Friday, March 21, 2025 - 10:30 am
Zoom and AI Institute, Seminar Room 529

DISSERTATION DEFENSE

Author : Revathy Venkataramanan Chandrasekaran
Advisor: Dr. Amit Sheth
Date: March 21, 2025
Time: 10:30 am
Place: Zoom and AI Institute, Seminar Room 529
Meeting Link: https://sc-edu.zoom.us/j/8440139296
Meeting ID: 844 013 9296

Abstract

Can I eat this food or not, and why? Which AI pipeline is best for a task and dataset? These questions differ from factual questions and answering tasks as they involve processes with interacting entities. Recipes consist of ingredients, methods, and interactions, while AI pipelines include datasets, models, and tasks. Each entity must be analyzed independently, and a collective inference, known as compositional reasoning, is required to draw the conclusion.
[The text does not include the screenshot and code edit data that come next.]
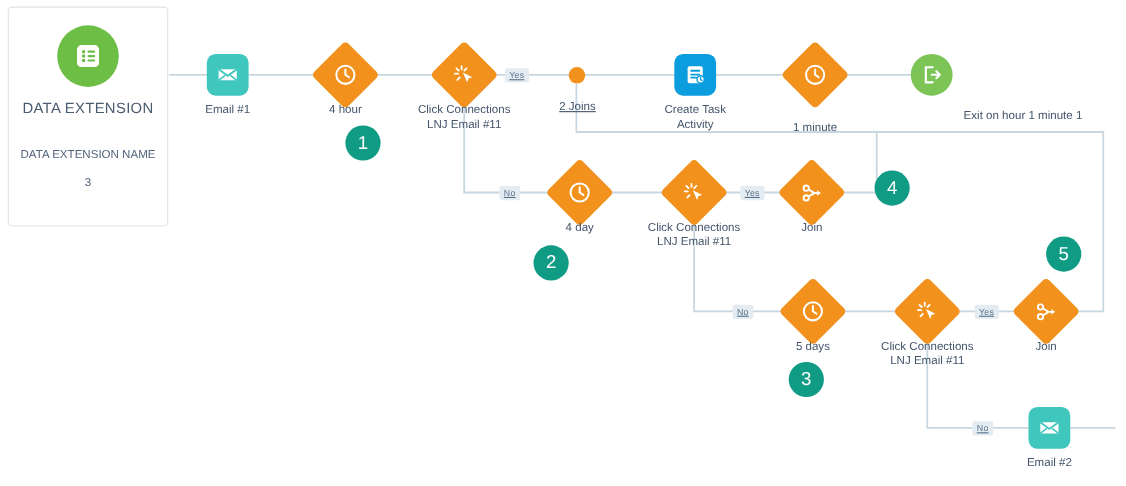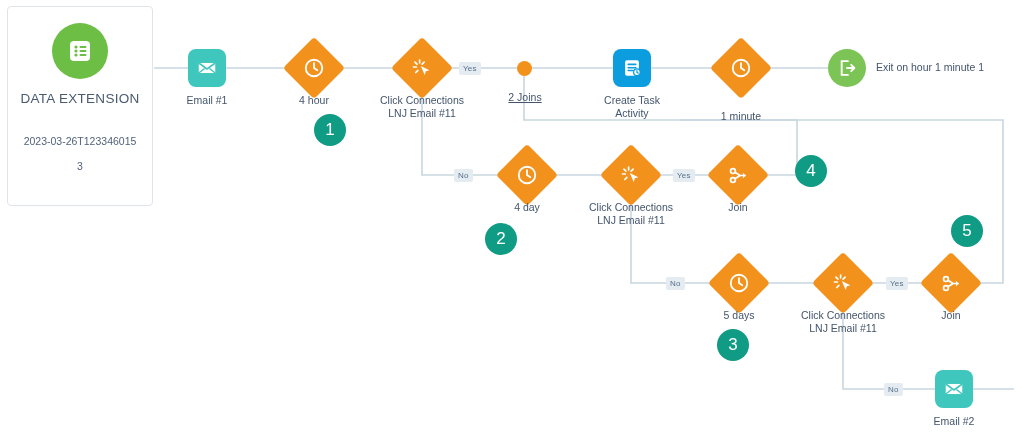"Yes" .pill { text-decoration: none -> underline }
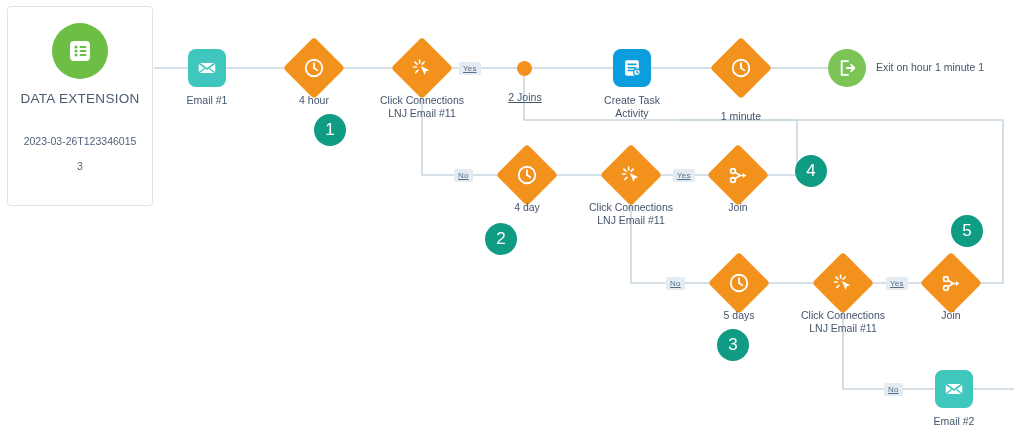"Exit on hour 1 minute" .caption.left-al { margin-top: none -> 38px }
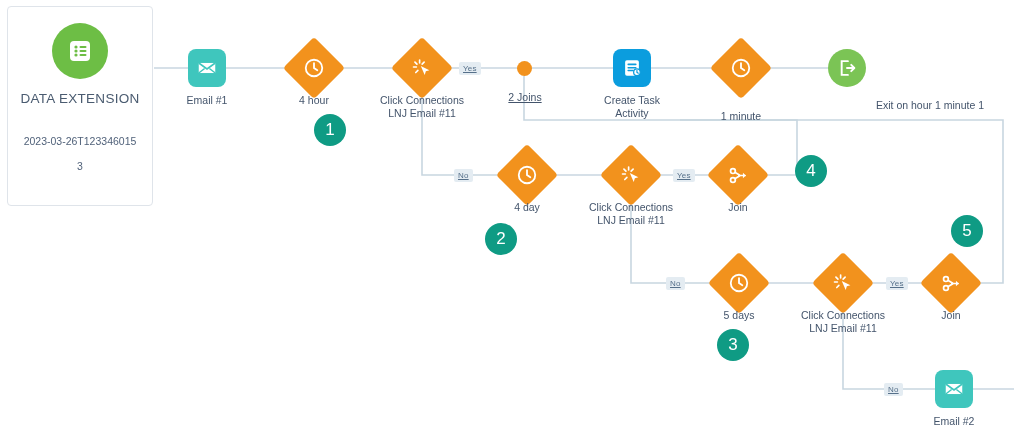"DATA EXTENSION NAME" div.de-sub-label { html: none -> <div>DATA EXTENSION NAME</div> }
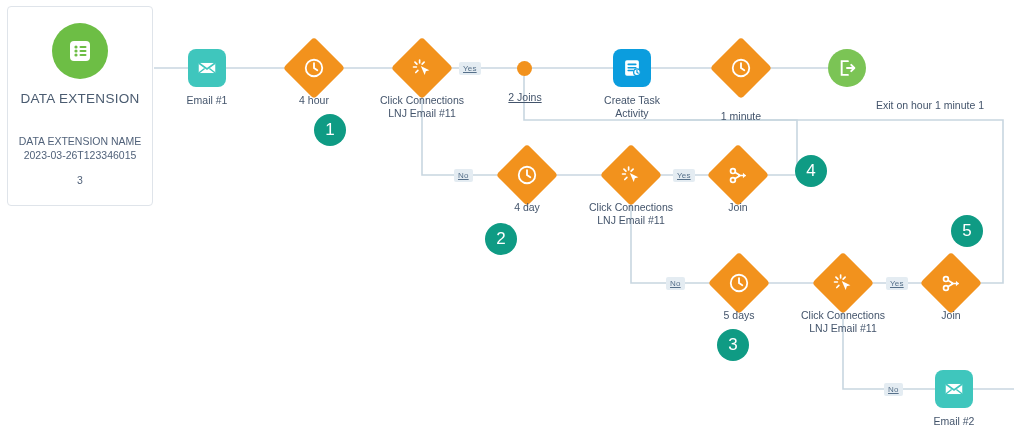"2023-03-26T123346015" div.de-sub-value { html: <div>2023-03-26T123346015</div> -> none }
Existing process recommendation methods rely on the availability of structured data but struggle with unstructured data like recipes and AI pipelines. These datasets are often lengthy and noisy, making it hard to capture interactions and derive relevant insights. Additionally, natural language descriptions don’t provide necessary domain knowledge. For example, recipes don’t state that potatoes are healthy carbs with a high glycemic index. Domain-specific knowledge is needed for effective analysis and recommendations.
While neural networks excel in pattern recognition, they struggle with compositional reasoning. This work introduces a neurosymbolic framework for explainable process recommendation using Dynamic Multimodal Process Knowledge Graphs (DMPKGs). DMPKGs provide structured process representations grounded in multi-contextual knowledge for reasoning, explainability, and traceability while utilizing neural networks for pattern recognition. They enable modular entity inference and capture interactions for dynamic decision-making. DMPKGs allow continuous updates and store multimodal data, improving recommendation accuracy and explainability. Two use cases, recipe suitability analysis and AI pipeline recommendation, are explored to demonstrate the effectiveness of this approach in process recommendation.